Covid, come si cerca la mutazione del virus all’Università Bicocca

Nei laboratori dell’università Bicocca si decodificano il virus per anticipare le possibili varianti. Somiglianze e differenze tra le varianti Alfa, Beta, Delta e Omicron

Intercettare una nuova forma del virus prima che si stabilizzi, identificare le sentinelle durante la nascita, che possono rivelare una mutazione pericolosa. La ricerca in corso all’Università Bicocca, con oltre 250 mila sequenziamenti del virus covid-19, è oggi la più vasta al mondo in questo campo. L’ateneo meneghino, come riporta il Corriere della Sera, ha messo insieme una squadra di ricercatori coordinati da Daniele Ramazzotti, tra il dipartimento di Medicina e Chirurgia con il professor Rocco Piazza, quello di Informatica, sistemistica e comunicazione con il professor Marco Antoniotti, Fabrizio Angaroni, Davide Maspero, e, infine, l’Istituto di Bioimmagini e fisiologia molecolare del Cnr con ricercatore Alex Graudenzi.

Mutazione, l’identificazione genetica

Un lavoro che ruota intorno a un concetto primario: il “sequenziamento” di cui si parla molto è di fatto l’identificazione della “carta d’identità” genetica di ogni campione di virus. E si può attuare a due livelli. Il primo e più comune è quello della “sequenza consenso”: si analizza il materiale virale recuperato con i tamponi e si confronta con la sequenza del virus originale. Dal paragone, per ogni base si ottiene un sì o un no, un uguale o diverso.
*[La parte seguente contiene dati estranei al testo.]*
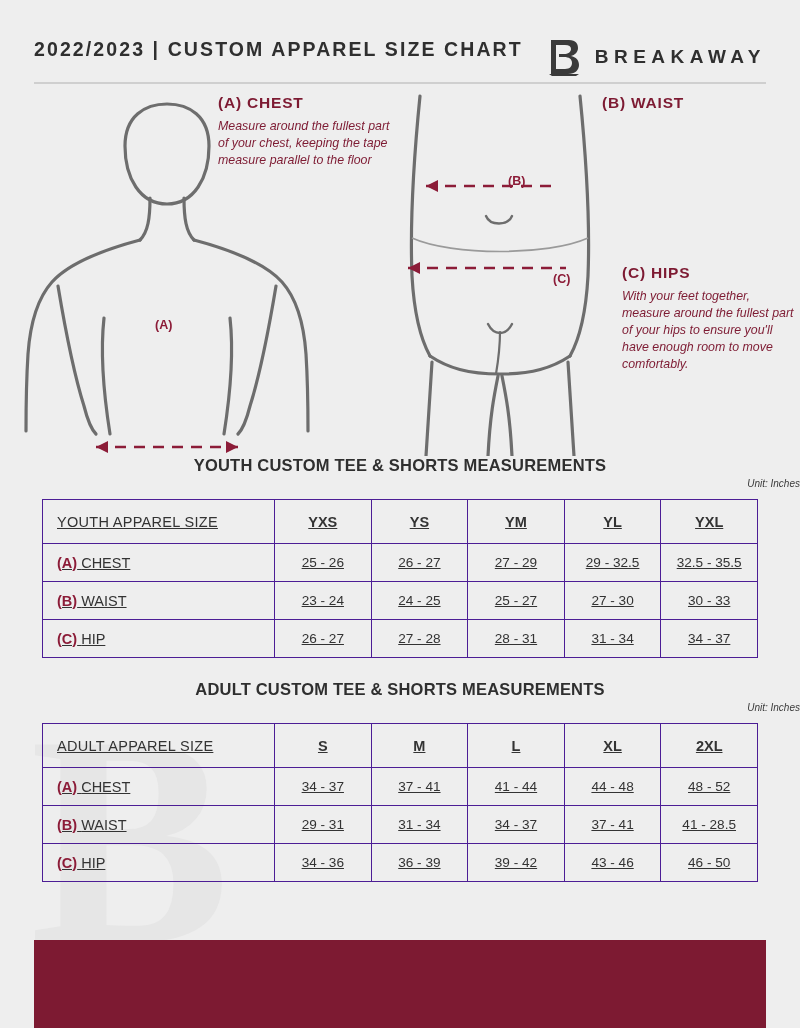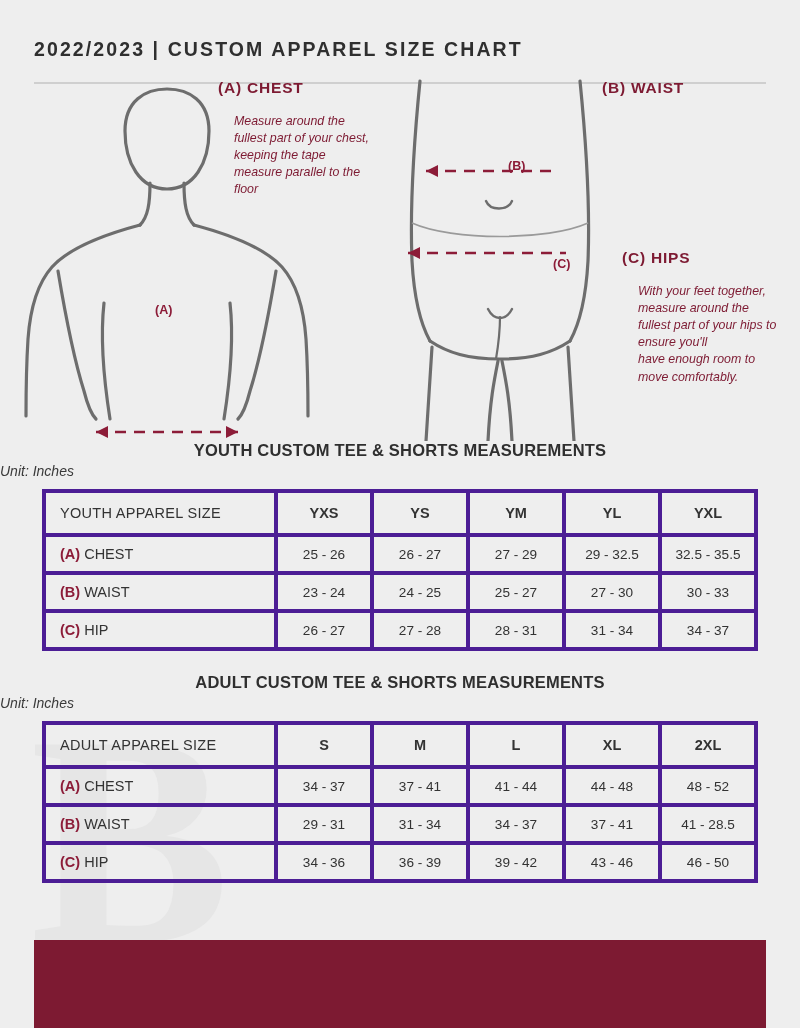--- a/index.html
+++ b/index.html
@@ -89,62 +89,63 @@
     width: 175px;
   }
   .callout h3 {
     margin: 0 0 6px 0;
     font-size: 15.5px;
     font-weight: 700;
     letter-spacing: 0.8px;
     color: #7d1a32;
   }
   .callout p {
-    margin: 16px;
+    margin: 0;
     font-size: 12.4px;
     line-height: 1.38;
     font-style: italic;
     color: #7d1a32;
   }
   #callout-chest { left: 218px; top: 8px; }
   #callout-waist { left: 602px; top: 8px; width: 168px; }
   #callout-hips  { left: 622px; top: 178px; width: 172px; }
 
   
   .section { position: relative; z-index: 2; margin-top: 0; }
   .section-title {
     text-align: center;
     font-size: 16.5px;
     font-weight: 700;
     color: #2f2f2f;
     letter-spacing: 0.2px;
     margin: 0;
   }
   .section-unit {
-    text-align: left;
-    font-size: 14px;
+    text-align: right;
+    font-size: 10px;
     font-style: italic;
     color: #3a3a3a;
     margin: 3px 0 10px 0;
   }
   table {
     width: 716px;
     margin: 0 auto;
     border-collapse: collapse;
     table-layout: fixed;
     background: transparent;
   }
   th, td {
-    border: 4px solid #4c1d95;
+    border: 1px solid #4c1d95;
     height: 38px;
     text-align: center;
     font-size: 13.6px;
     color: #333;
     font-weight: 400;
     padding: 0 4px;
+    text-decoration: underline;
   }
   thead th {
     font-weight: 700;
     font-size: 14.5px;
     height: 44px;
   }
   thead th.rowhead {
     text-align: left;
     padding-left: 14px;
     font-weight: 400;
@@ -175,20 +176,30 @@
 </style>
 </head>
 <body>
 
 <div class="page">
 
   <div class="watermark">B</div>
 
   <div class="header">
     <div class="header-title">2022/2023  |  CUSTOM APPAREL SIZE CHART</div>
+    <div class="brand">
+      <span class="brand-mark">
+        <svg width="34" height="38" viewBox="0 0 34 38">
+          <path d="M4 2 L22 2 C29 2 31 6 31 10 C31 14 28 17 24 18 C29 19 32 22 32 27 C32 32 28 36 21 36 L4 36 Z" fill="#3a3a3a"></path>
+          <path d="M9 7 L9 31 L18 31 C23 31 25 28 25 25 C25 21 22 19 17 19 L12 19 L12 16 L17 16 C21 16 24 14 24 11 C24 8.5 22 7 18 7 Z" fill="#eeeeee"></path>
+          <path d="M2 36 L32 36 L29 38 L5 38 Z" fill="#3a3a3a"></path>
+        </svg>
+      </span>
+      <span class="brand-name">BREAKAWAY</span>
+    </div>
   </div>
   <div class="header-rule"></div>
 
   <div class="diagram">
     <svg width="800" height="370" viewBox="0 0 800 370">
 
       <g fill="none" stroke="#6d6d6d" stroke-width="3.2" stroke-linecap="round" stroke-linejoin="round">
 
         <path d="M125 60 C125 30 145 18 167 18 C189 18 209 30 209 60 C209 92 194 118 167 118 C140 118 125 92 125 60 Z"></path>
Il confronto rivela dunque se quel campione di virus appartiene alla variante Alfa, Beta, Delta, Omicron e così via. “La sequenza consenso è uno strumento fondamentale per misurare e tracciare le mutazioni circolanti, ma è particolarmente efficace per quelle già fissate. Tuttavia, ogni nuova mutazione si origina tipicamente prima come minore e solo successivamente riesce ad espandersi e diventare fissata, e questo a volte succede quando presenta un vantaggio funzionale, come ad esempio la capacità di consentire al virus di replicarsi più in fretta o di essere più resistente alla risposta del sistema immunitario”.

Sequenziamento profondo

Un altro possibile approccio, assai più complesso, è il “sequenziamento profondo”. Fornisce informazioni più granulari e permette di individuare le mutazioni dette “minori”, in una certa fase di trasformazione possono comparire soltanto nel 5 o 10 percento del materiale virale che viene trasmesso con il contagio da una persona A, a una persona B. Con le analisi basate sulle sequenze consenso, a volte potrebbe essere complicato quantificare il periodo che va dal momento in cui le mutazioni si generano (come “minori”), fino a quando si fissano. Ovviamente non accade in tutti i casi, dato che il virus può a volte selezionare mutazioni vantaggiose e replicarle, mentre altre possono scomparire. Con il sequenziamento profondo, la ricerca tenta di rilevare questo processo in anticipo, mentre il virus “cerca” la mutazione che potrà avvantaggiarlo maggiormente e la stabilizza.

Omicron e le altre varianti

Individuare quale mutazione verrà scelta dal virus per essere stabilizzata, potrebbe dare un vantaggio per combatterlo. “Le varianti di cui parliamo — spiega Ramazzotti — non sono altro che forme del virus che presentano un insieme di mutazioni considerate funzionali. La Delta, ad esempio, ha quattro mutazioni sulla proteina Spike che sono state segnalate come potenzialmente capaci di avere un impatto. Se in una serie temporale riuscissimo a vedere una mutazione che cresce nella diffusione, passando magari dal 5, al 10, poi al 20 per cento, potremmo iniziare a ipotizzare che quella mutazione si stia fissando e potrebbe diventare deleteria”.

Cosa emerge dalla carta d’identità di Omicron? “Per prima cosa il fatto che presenta molte più mutazioni (oltre 30 funzionali e non) sulla proteina Spike, rispetto ad altre varianti che ne avevano meno, come ad esempio Alfa e Beta che ne presentano rispettivamente 3 e 5 potenzialmente rilevanti — risponde Ramazzotti —. In più Omicron ha in comune con Beta una mutazione che è ritenuta in grado di indurre un parziale effetto di “immune escape” nei confronti di alcuni anticorpi monoclonali. Inoltre, ha alcune mutazioni in comune con Alfa e Delta che si pensa possano avere impatto. È questo lo scenario che desta preoccupazione”.